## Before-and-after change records
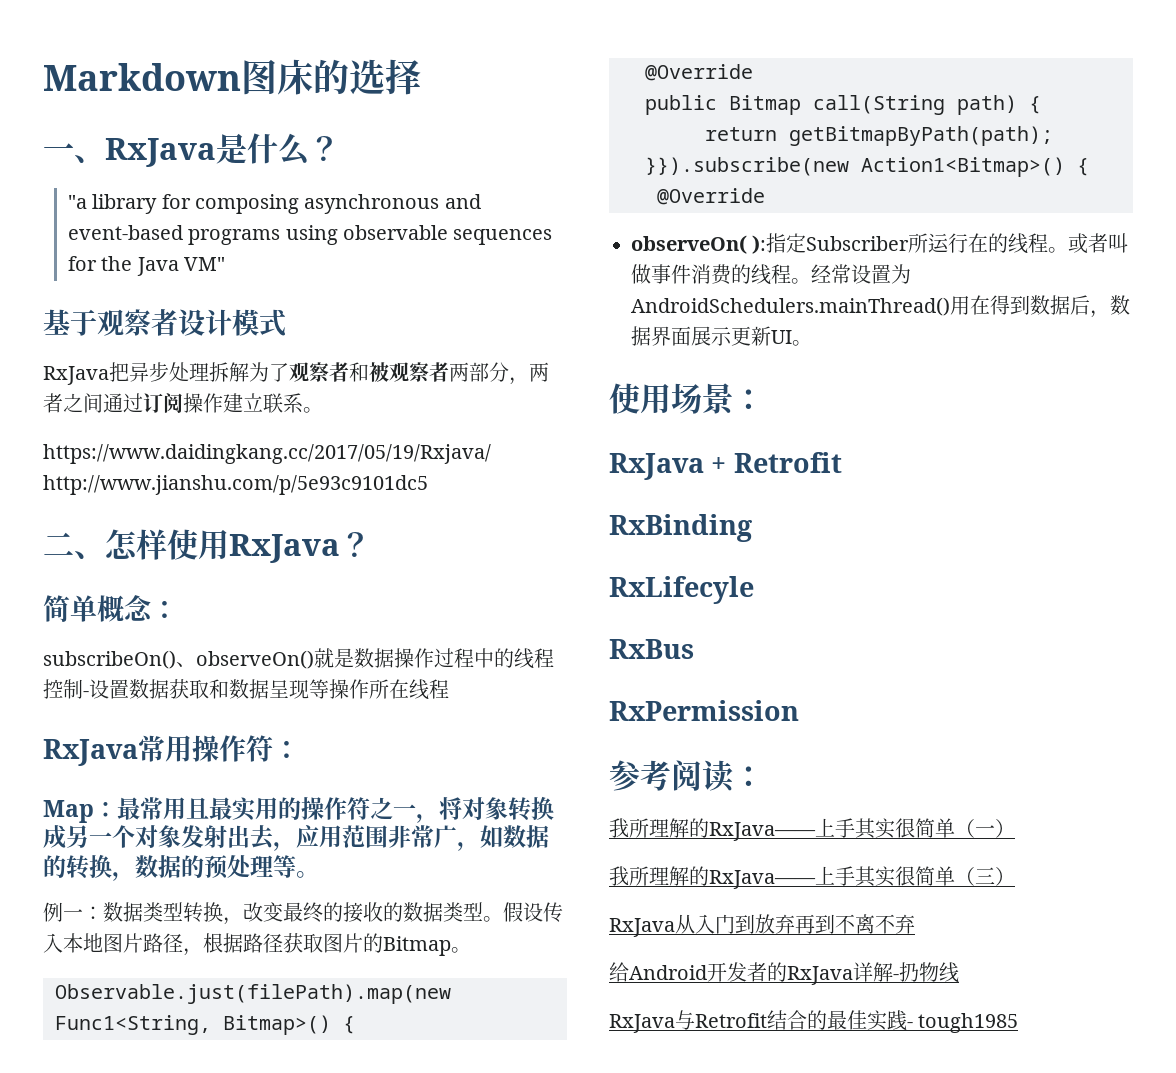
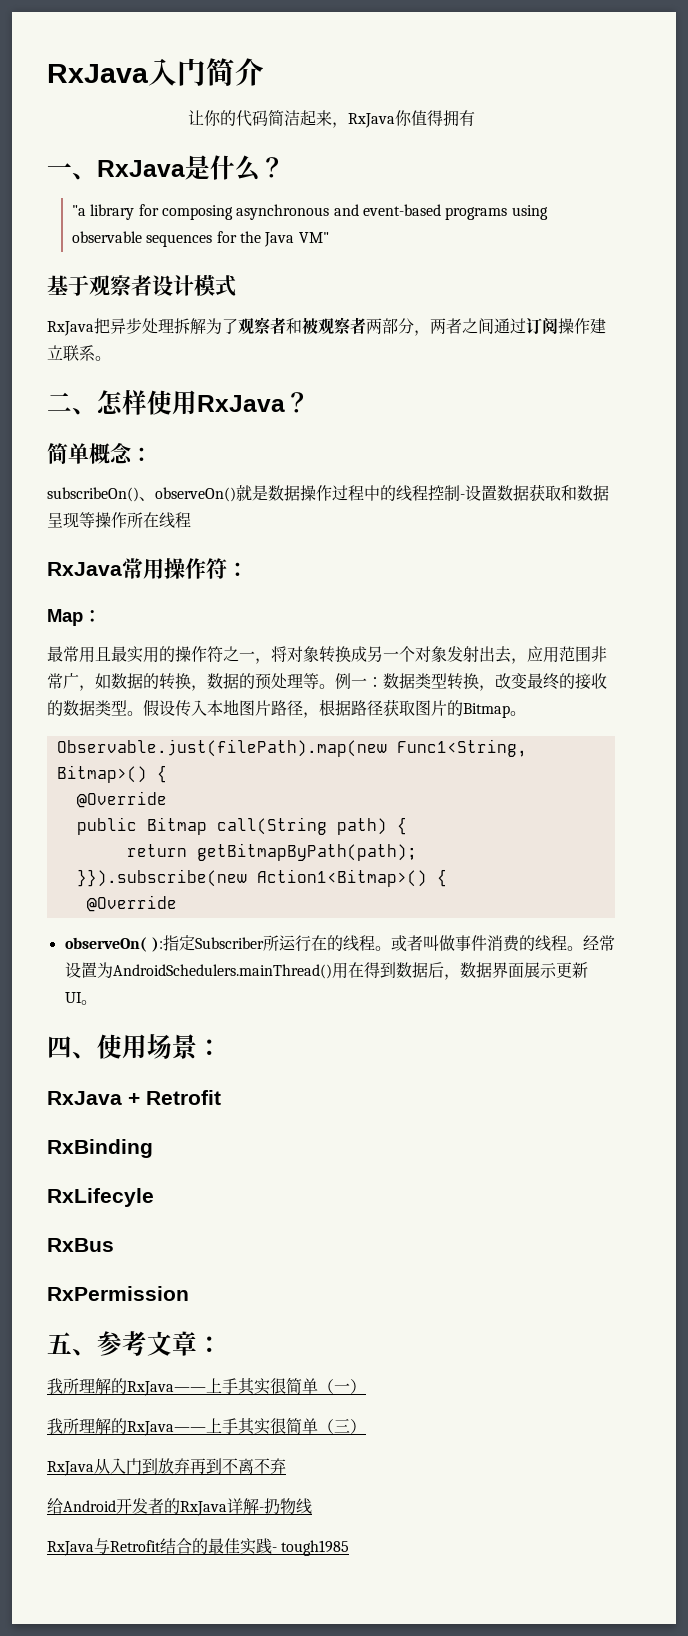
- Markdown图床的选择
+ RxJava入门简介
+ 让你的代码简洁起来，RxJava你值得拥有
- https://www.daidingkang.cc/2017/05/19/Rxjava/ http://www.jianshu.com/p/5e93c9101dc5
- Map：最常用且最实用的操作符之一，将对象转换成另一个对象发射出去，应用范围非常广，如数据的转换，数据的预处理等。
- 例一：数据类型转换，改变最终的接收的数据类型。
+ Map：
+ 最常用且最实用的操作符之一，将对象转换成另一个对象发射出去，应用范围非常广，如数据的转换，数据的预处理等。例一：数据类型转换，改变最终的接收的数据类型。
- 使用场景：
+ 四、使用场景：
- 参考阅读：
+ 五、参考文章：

## Your assignment
The reply has to reproduce every line above verbatim and contain no pictures.

## Response area
- Markdown图床的选择
+ RxJava入门简介
+ 让你的代码简洁起来，RxJava你值得拥有
- https://www.daidingkang.cc/2017/05/19/Rxjava/ http://www.jianshu.com/p/5e93c9101dc5
- Map：最常用且最实用的操作符之一，将对象转换成另一个对象发射出去，应用范围非常广，如数据的转换，数据的预处理等。
- 例一：数据类型转换，改变最终的接收的数据类型。
+ Map：
+ 最常用且最实用的操作符之一，将对象转换成另一个对象发射出去，应用范围非常广，如数据的转换，数据的预处理等。例一：数据类型转换，改变最终的接收的数据类型。
- 使用场景：
+ 四、使用场景：
- 参考阅读：
+ 五、参考文章：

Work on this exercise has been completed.